J’encourage tout le monde mais surtout les jeunes à s’interroger sur leurs envies, sur ce qui les animent et de ne pas céder à la pression ( Des parents, des filières bouchées, des préjugés sur tel ou tel type de métier…). J’ai toujours pensé que si on est bon dans ce que l’on aime, on peut y arriver quelque soit le domaine…

Si on a déjà un emploi, on peut se poser la question de changer de voie si notre travail est pesant. J’ai vu de magnifiques reconversions autour de moi, notamment des diplômés de l’enseignement supérieur exerçant désormais un métier manuel ou artistique. Je trouve ça à la fois génial et courageux. J’ai beaucoup d’admiration pour ces personnes.
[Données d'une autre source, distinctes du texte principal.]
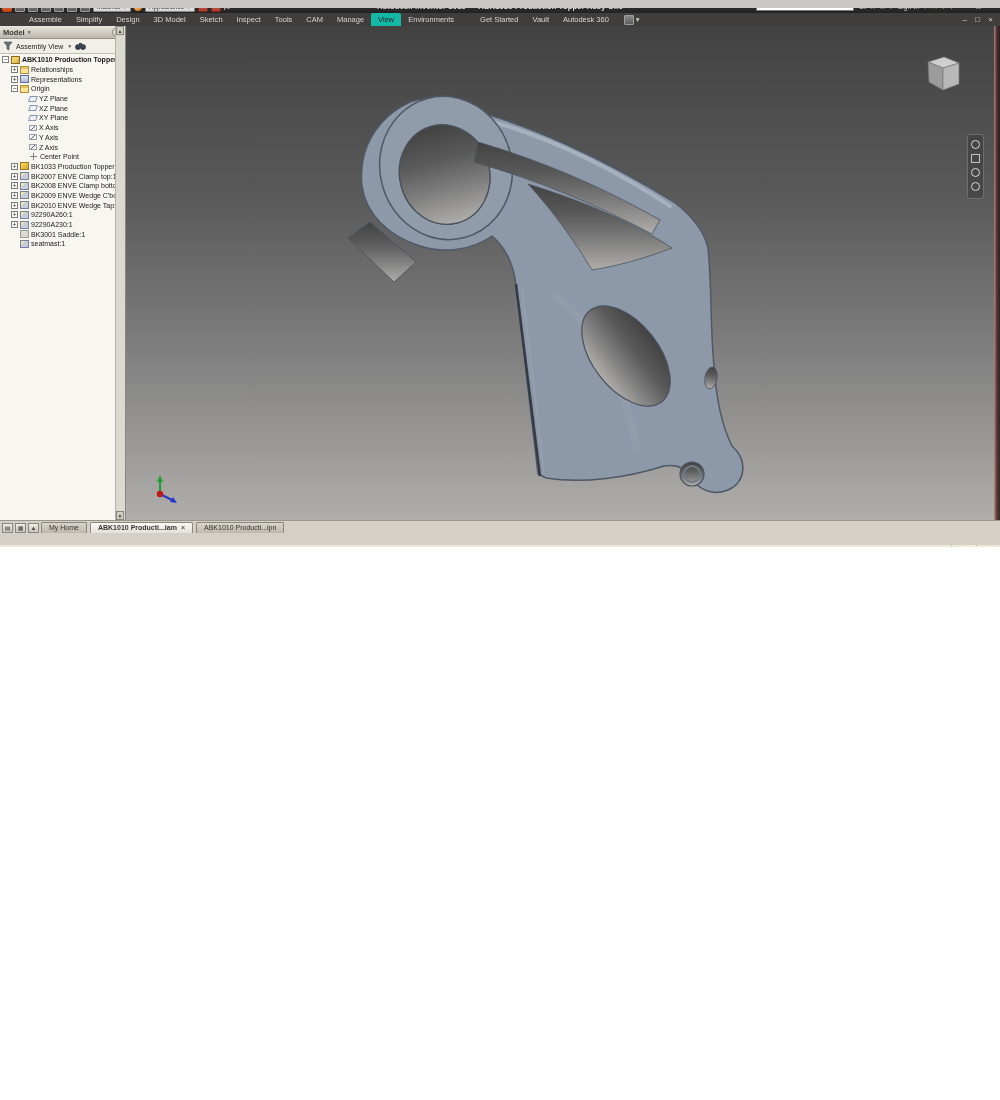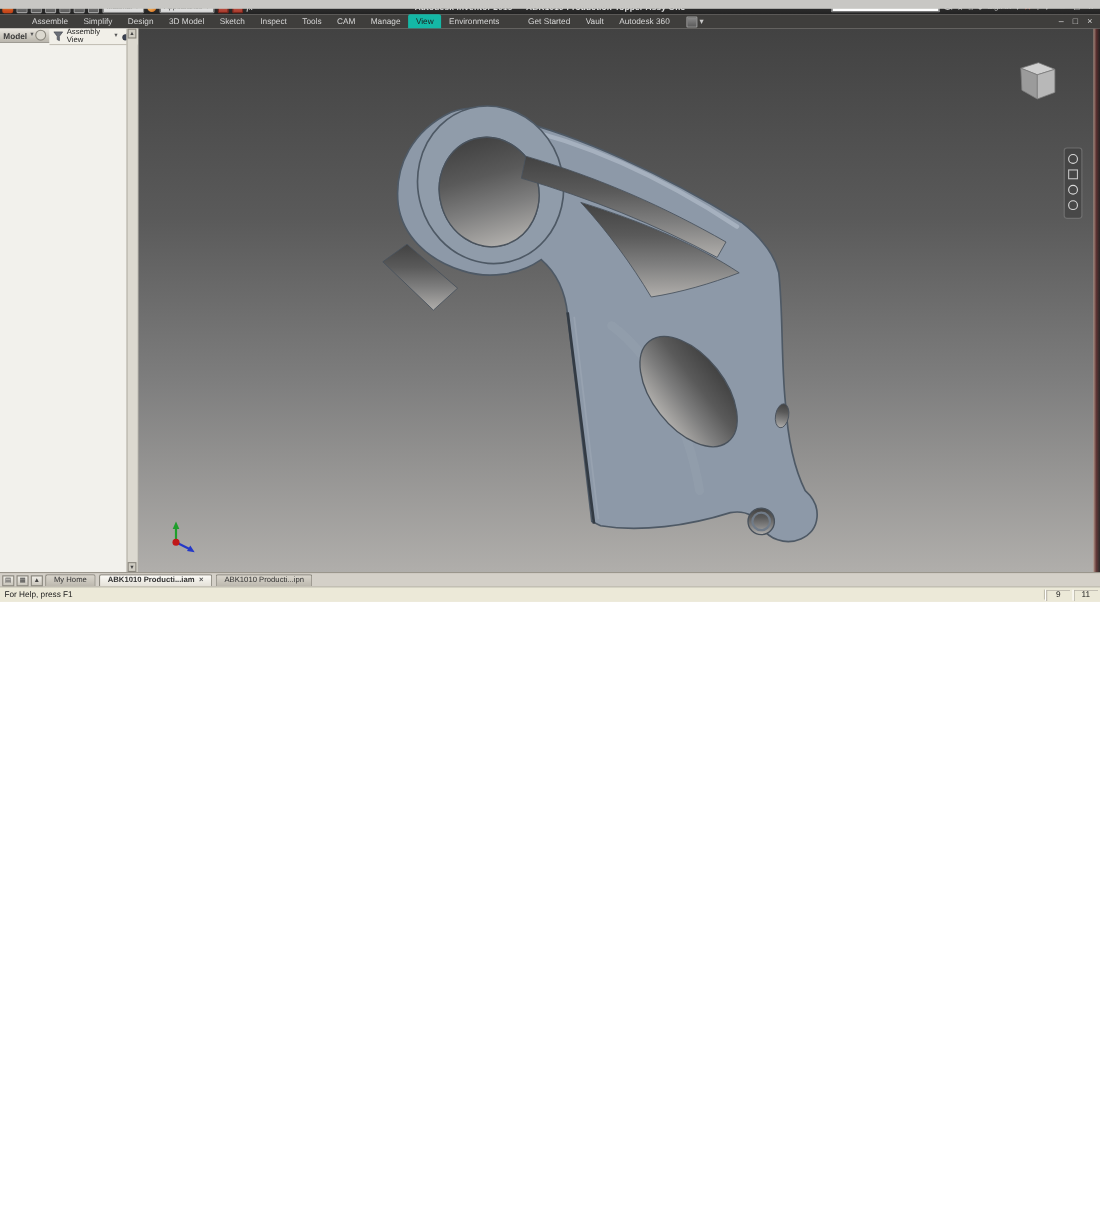--- a/index.html
+++ b/index.html
@@ -36,21 +36,21 @@
   
   .ribbonbar{height:13px;background:#3f3e3c;display:flex;align-items:stretch;padding-left:22px;position:relative;}
   .rtab{font-size:7.5px;color:#d6d6d6;padding:2px 7px 0;cursor:default;}
   .rtab.active{background:#14b8a6;color:#1c1c1c;border-radius:2px 2px 0 0;}
   .rtab.gap{margin-left:12px;}
   .ribbon-extra{display:flex;align-items:center;gap:2px;margin-left:8px;}
   .docctl{position:absolute;right:4px;top:2px;color:#dcdcdc;font-size:8px;letter-spacing:3px;}
 
   
   .main{position:relative;height:494px;display:flex;}
-  .browser{width:125px;background:#f2f1ec;border-right:1px solid #8a877e;position:relative;display:flex;flex-direction:row;}
+  .browser{width:125px;background:#f2f1ec;border-right:1px solid #8a877e;position:relative;display:flex;flex-direction:column;}
   .panel-header{height:12px;background:linear-gradient(#e9e6df,#bab6ac);border-bottom:1px solid #95928a;
       display:flex;align-items:center;padding:0 3px;font-size:7.5px;font-weight:bold;color:#3a3a3a;}
   .panel-header .arr{font-size:5px;margin-left:2px;color:#555;}
   .panel-opt{margin-left:auto;width:8px;height:8px;border:1px solid #8a877e;border-radius:50%;background:#dcd9d0;}
   .panel-toolbar{height:14px;display:flex;align-items:center;gap:3px;padding:0 3px;background:#f1efe8;border-bottom:1px solid #c4c0b6;}
   .funnel-icon svg,.binoc-icon svg{display:block;}
   .view-selector{display:flex;align-items:center;gap:2px;font-size:7px;color:#222;}
   .view-selector .arr{font-size:5px;color:#555;margin-left:2px;}
   .tree{flex:1;overflow:hidden;padding-top:1px;background:#f7f6f1;position:relative;}
   .trow{height:9.7px;display:flex;align-items:center;white-space:nowrap;font-size:7px;color:#1a1a1a;}
@@ -616,19 +616,14 @@
     <span class="tabbtn">▤</span>
     <span class="tabbtn">▦</span>
     <span class="tabbtn">▲</span>
     <span style="display:flex;gap:3px;align-items:flex-end">
         <span class="dtab">My Home</span>
         <span class="dtab active">ABK1010 Producti...iam<span class="tabx">×</span></span>
         <span class="dtab">ABK1010 Producti...ipn</span>
       </span>
   </div>
 
-  <div class="statusbar">
-    <span class="status-text">For Help, press F1</span>
-    <span class="status-cell">9</span>
-    <span class="status-cell">11</span>
-  </div>
 </div>
 <div class="bottom-strip"></div>
 
 </body></html>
La culture française possède ce vilain défaut de penser qu’on doit de façon quasi-obligatoire travailler dans la branche dans laquelle on a étudié. C’est une grosse erreur et je rejoins nos amis britanniques ( est-ce que c’est encore nos amis ceux-là ?) pour lesquels étudier forme l’esprit, éveille la curiosité et l’apprentissage . Aujourd’hui je me sens apte à faire n’importe quel métier si on m’en transmet correctement les notions et les pratiques.

La vie est courte, tellement courte ! Je souhaite à chacun de pouvoir être heureux dans son travail.